Lo debieron de adiestrar para obedecer, dijo Esposa Tres que había dicho el veterinario. A juzgar por su comportamiento, lo habían socializado tanto con personas como con otros perros. No había señales de maltrato severo. Por otra parte, esas orejas: confiadas a algún matarife que no solo se las dejó desiguales sino que las recortó demasiado. Esas orejitas puntiagudas en su enorme cabeza le hacían parecer menos majestuoso y también más cruel de lo que era, y eran de las pocas cosas por las que le habrían descalificado para ser un perro de competición.

Quién sabe cómo llegó al parque, limpio, bien alimentado, sin collar ni placa. Un perro así no se escaparía de su amo a no ser que pasara algo muy extraño, dijo el veterinario. No solo no lo reclamó nadie, sino que nadie dijo haberlo visto nunca. Lo cual quiere decir que quizá procediera de algún sitio más lejano. ¿Robado? Puede ser. Que no pareciera haber registro de su existencia apenas sorprendió al veterinario. Había muchos perros cuyos dueños nunca se molestaron en pedir una licencia o, en el caso de perros de raza, registrarlos en la AKC.2

Quizás el dueño se había quedado sin trabajo y ya no podía seguir pagando la comida y las facturas del veterinario. Costaba creer que alguien que lo hubiera tenido durante toda su vida acabase dejando que se las arreglase por su cuenta, pero Sucede más a menudo de lo que piensas, dijo el veterinario. O digamos que sí fue robado y el dueño, al saber que lo habían encontrado, lo pensó mejor. Sin él la vida era más fácil, ¡que otro se ocupe ahora de él! De nuevo, el veterinario conocía esta situación. (Y yo también: hace años mi hermana y su marido se compraron una segunda residencia, en el campo. Los vendedores, que estaban mudándose a Florida, tenían un chucho anciano. Formaba parte de la familia desde que era un cachorro, así se lo presentaron. Cuando mi hermana y su marido fueron a mudarse, los recibió el perro, abandonado, solo en la casa vacía.)

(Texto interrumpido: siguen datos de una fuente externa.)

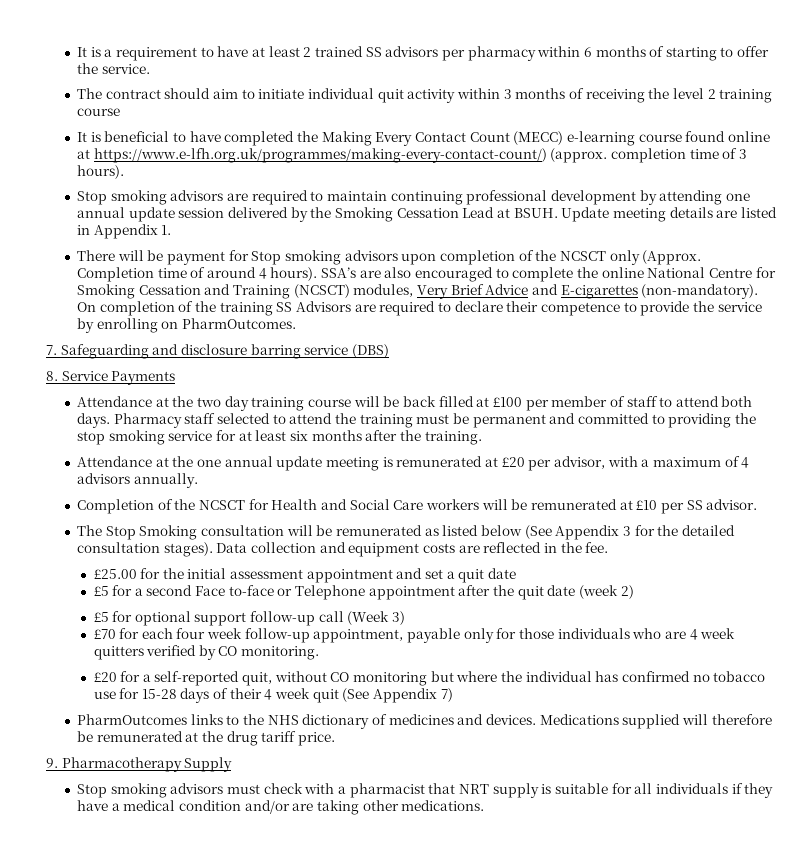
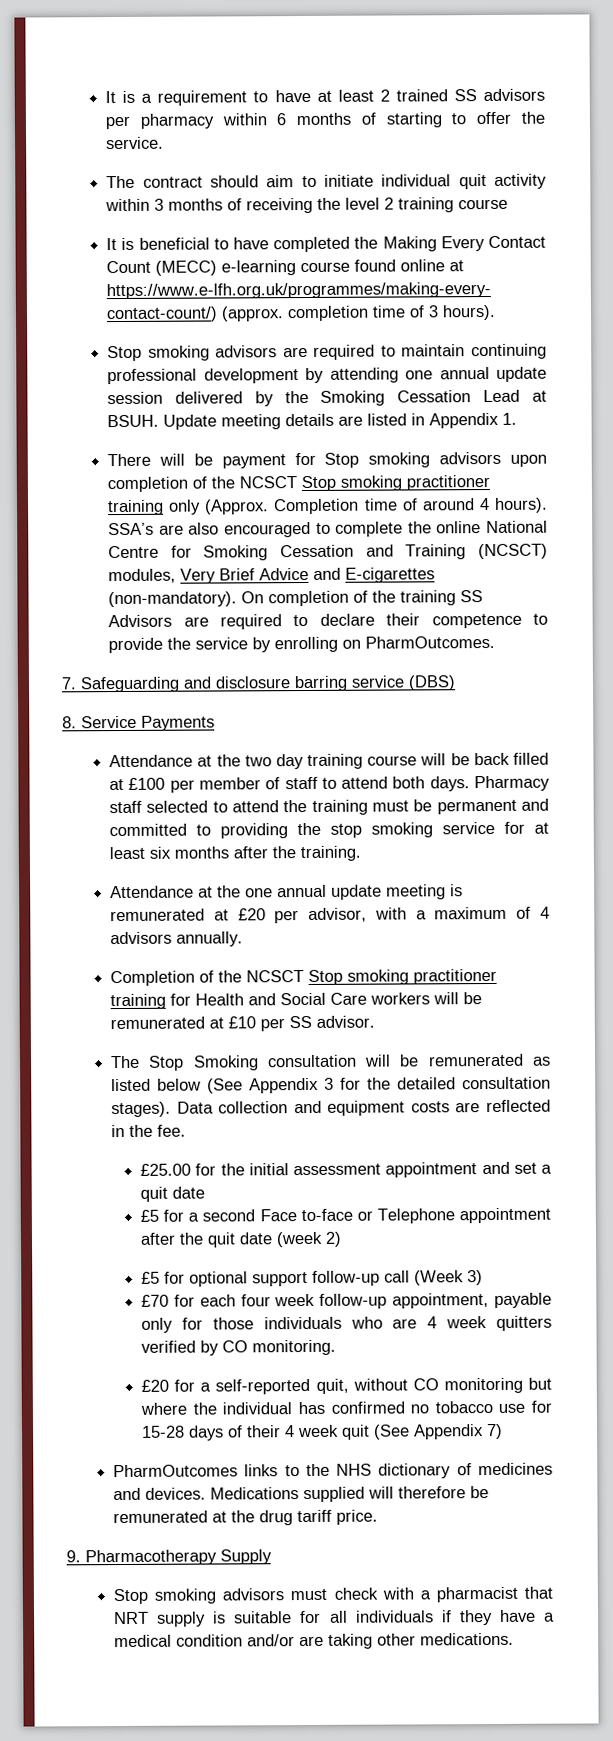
- There will be payment for Stop smoking advisors upon completion of the NCSCT only (Approx. Completion time of around 4 hours).
+ There will be payment for Stop smoking advisors upon completion of the NCSCT Stop smoking practitioner training only (Approx. Completion time of around 4 hours).
- Completion of the NCSCT for Health and Social Care workers will be remunerated at £10 per SS advisor.
+ Completion of the NCSCT Stop smoking practitioner training for Health and Social Care workers will be remunerated at £10 per SS advisor.

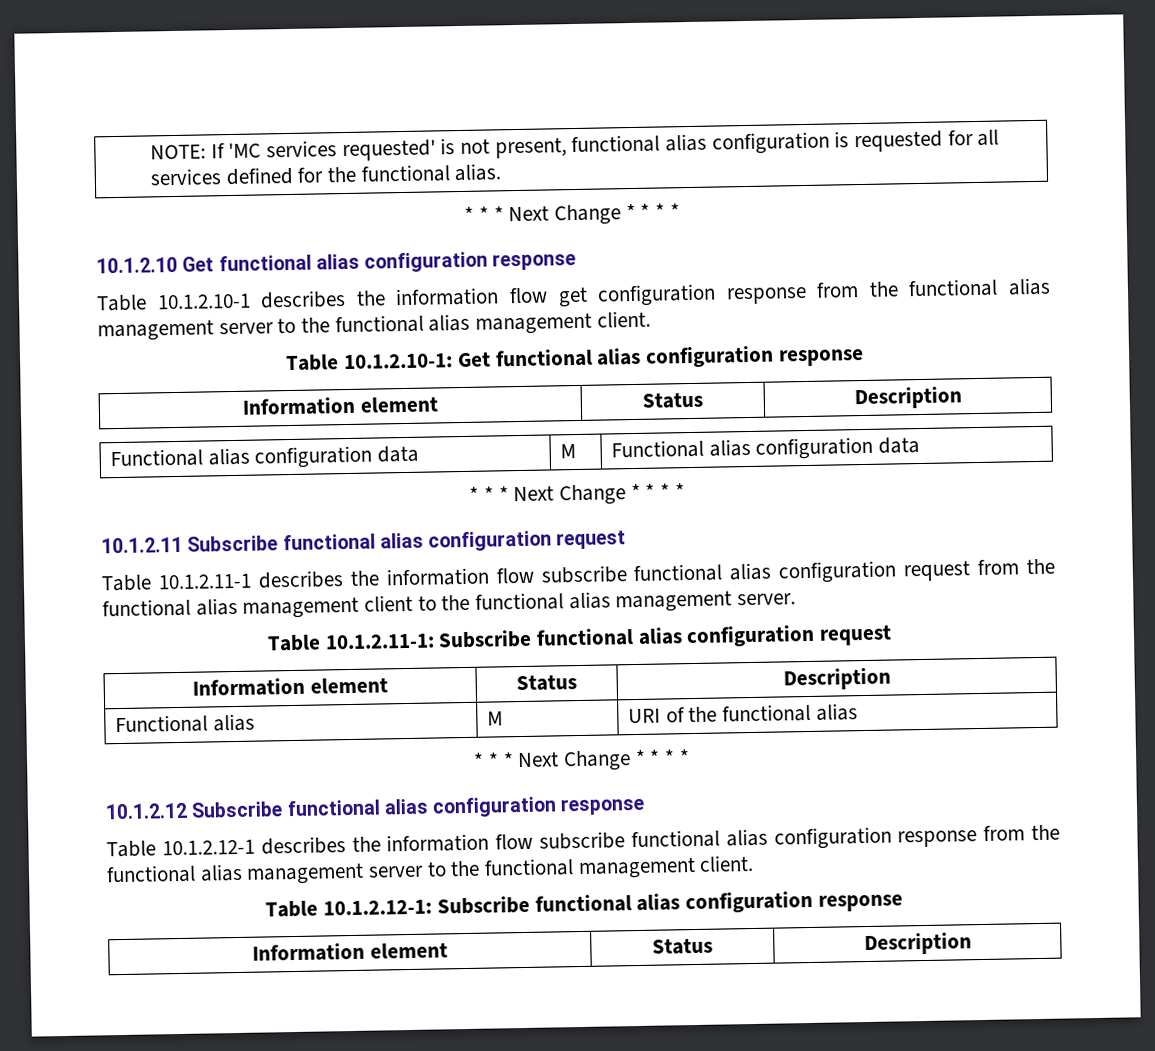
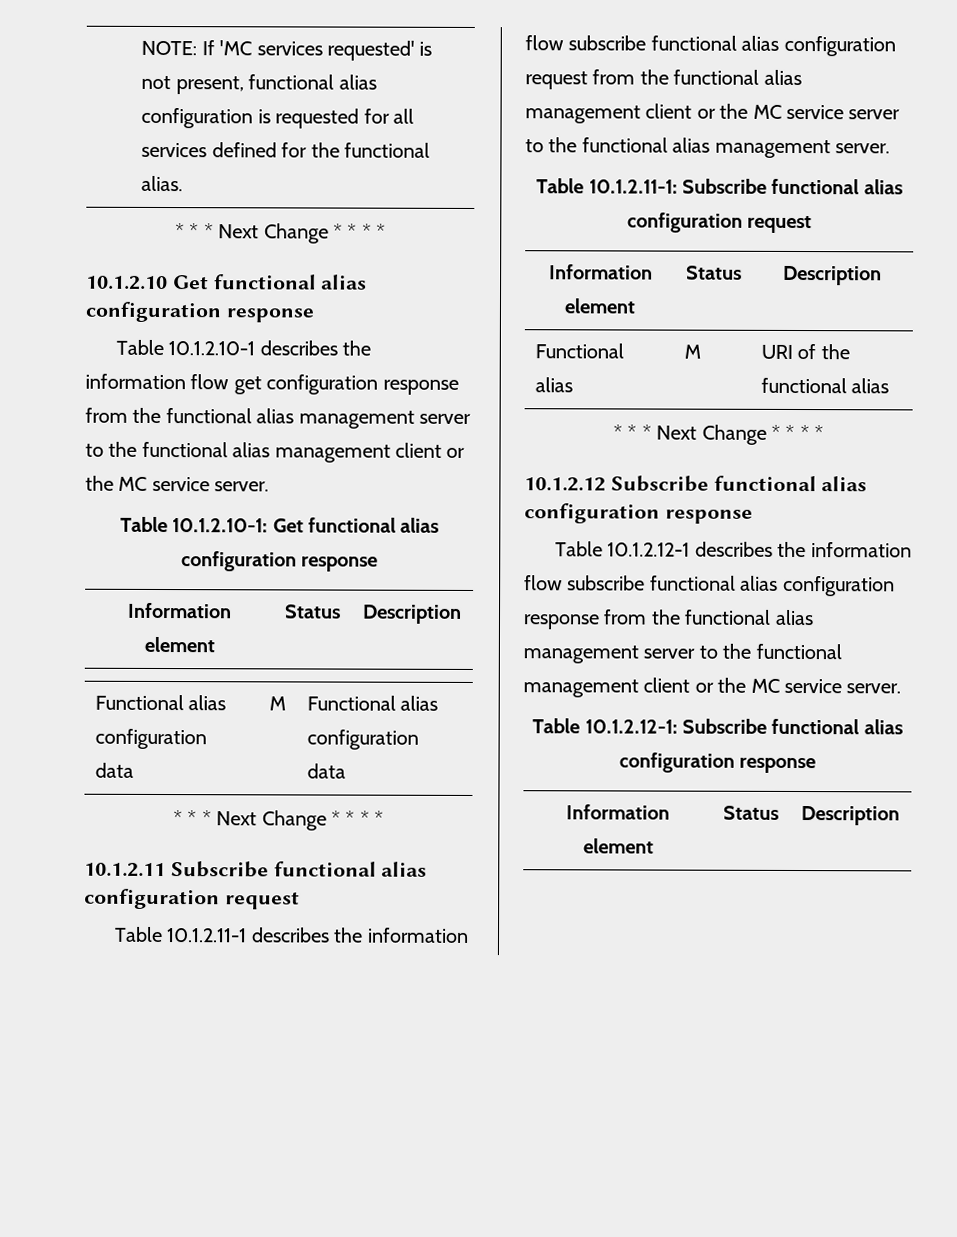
- Table 10.1.2.10-1 describes the information flow get configuration response from the functional alias management server to the functional alias management client.
+ Table 10.1.2.10-1 describes the information flow get configuration response from the functional alias management server to the functional alias management client or the MC service server.
- Table 10.1.2.11-1 describes the information flow subscribe functional alias configuration request from the functional alias management client to the functional alias management server.
+ Table 10.1.2.11-1 describes the information flow subscribe functional alias configuration request from the functional alias management client or the MC service server to the functional alias management server.
- Table 10.1.2.12-1 describes the information flow subscribe functional alias configuration response from the functional alias management server to the functional management client.
+ Table 10.1.2.12-1 describes the information flow subscribe functional alias configuration response from the functional alias management server to the functional management client or the MC service server.

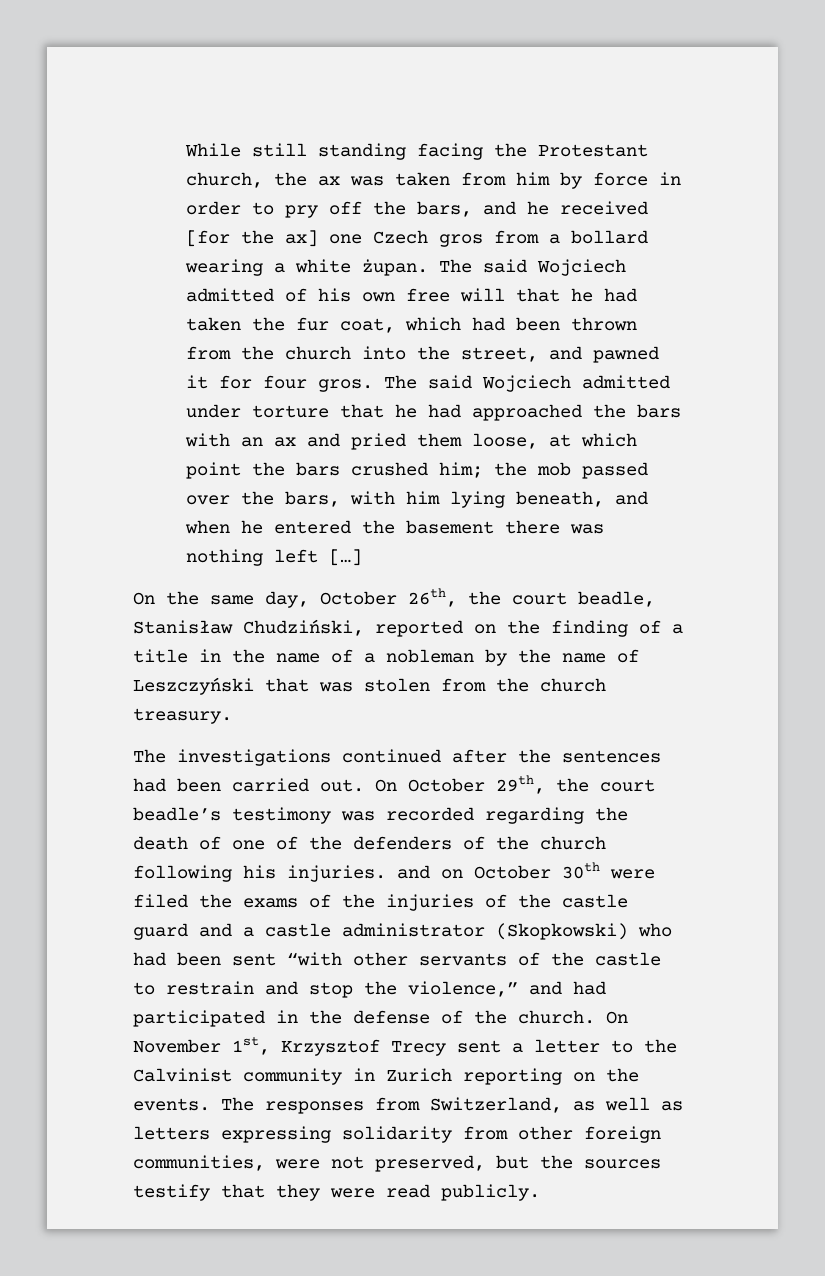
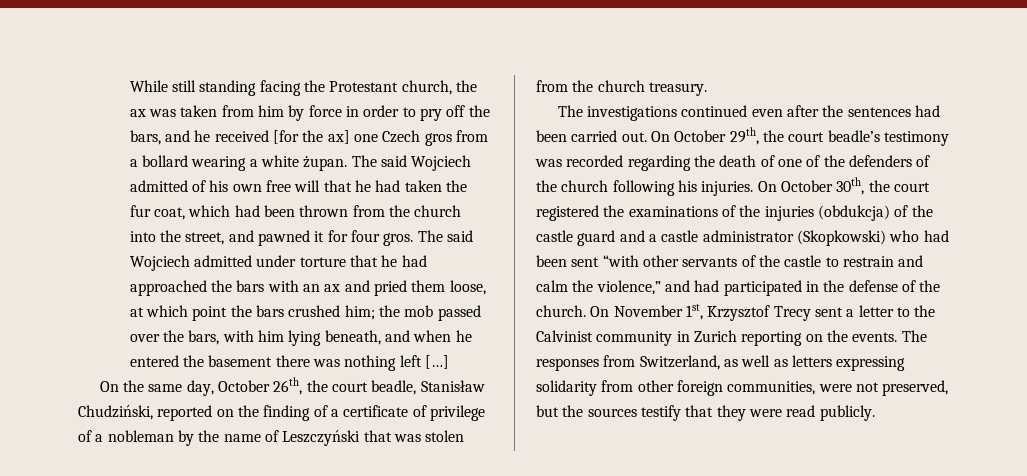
- On the same day, October 26th, the court beadle, Stanisław Chudziński, reported on the finding of a title in the name of a nobleman by the name of Leszczyński that was stolen from the church treasury.
+ On the same day, October 26th, the court beadle, Stanisław Chudziński, reported on the finding of a certificate of privilege of a nobleman by the name of Leszczyński that was stolen from the church treasury.
- The investigations continued after the sentences had been carried out.
+ The investigations continued even after the sentences had been carried out.
- On October 29th, the court beadle’s testimony was recorded regarding the death of one of the defenders of the church following his injuries. and on October 30th were filed the exams of the injuries of the castle guard and a castle administrator (Skopkowski) who had been sent “with other servants of the castle to restrain and stop the violence,” and had participated in the defense of the church.
+ On October 29th, the court beadle’s testimony was recorded regarding the death of one of the defenders of the church following his injuries. On October 30th, the court registered the examinations of the injuries (obdukcja) of the castle guard and a castle administrator (Skopkowski) who had been sent “with other servants of the castle to restrain and calm the violence,” and had participated in the defense of the church.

Quizás el dueño de Apollo se muriera y quien pasó a ser su dueño lo abandonó.

Lo más probable es que nunca sepamos de dónde procedía, pero he aquí lo que dijiste. El momento en que alzaste la mirada y lo viste, destacando majestuoso contra el cielo de verano: ese momento fue tan emocionante y tan extraño que casi te creías que lo habían puesto allí como por arte de magia. Hechizado por una bruja, como uno de los perros gigantes del cuento de Andersen.